▸ The task: When you answer, give every record back exactly as written.

▸ Dataset extract:

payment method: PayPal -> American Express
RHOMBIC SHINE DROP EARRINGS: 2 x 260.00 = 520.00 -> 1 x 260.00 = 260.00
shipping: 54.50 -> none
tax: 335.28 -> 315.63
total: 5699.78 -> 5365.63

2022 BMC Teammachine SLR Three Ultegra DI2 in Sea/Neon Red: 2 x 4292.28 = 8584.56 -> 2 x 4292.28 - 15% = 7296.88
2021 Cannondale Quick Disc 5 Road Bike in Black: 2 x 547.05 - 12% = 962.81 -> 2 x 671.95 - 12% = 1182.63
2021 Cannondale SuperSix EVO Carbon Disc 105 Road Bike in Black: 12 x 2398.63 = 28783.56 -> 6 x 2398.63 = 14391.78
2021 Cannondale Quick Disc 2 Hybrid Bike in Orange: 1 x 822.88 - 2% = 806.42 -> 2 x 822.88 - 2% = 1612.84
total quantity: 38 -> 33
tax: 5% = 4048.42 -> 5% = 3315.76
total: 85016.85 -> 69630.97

▸ Answer to this exercise:
payment method: PayPal -> American Express
RHOMBIC SHINE DROP EARRINGS: 2 x 260.00 = 520.00 -> 1 x 260.00 = 260.00
shipping: 54.50 -> none
tax: 335.28 -> 315.63
total: 5699.78 -> 5365.63

2022 BMC Teammachine SLR Three Ultegra DI2 in Sea/Neon Red: 2 x 4292.28 = 8584.56 -> 2 x 4292.28 - 15% = 7296.88
2021 Cannondale Quick Disc 5 Road Bike in Black: 2 x 547.05 - 12% = 962.81 -> 2 x 671.95 - 12% = 1182.63
2021 Cannondale SuperSix EVO Carbon Disc 105 Road Bike in Black: 12 x 2398.63 = 28783.56 -> 6 x 2398.63 = 14391.78
2021 Cannondale Quick Disc 2 Hybrid Bike in Orange: 1 x 822.88 - 2% = 806.42 -> 2 x 822.88 - 2% = 1612.84
total quantity: 38 -> 33
tax: 5% = 4048.42 -> 5% = 3315.76
total: 85016.85 -> 69630.97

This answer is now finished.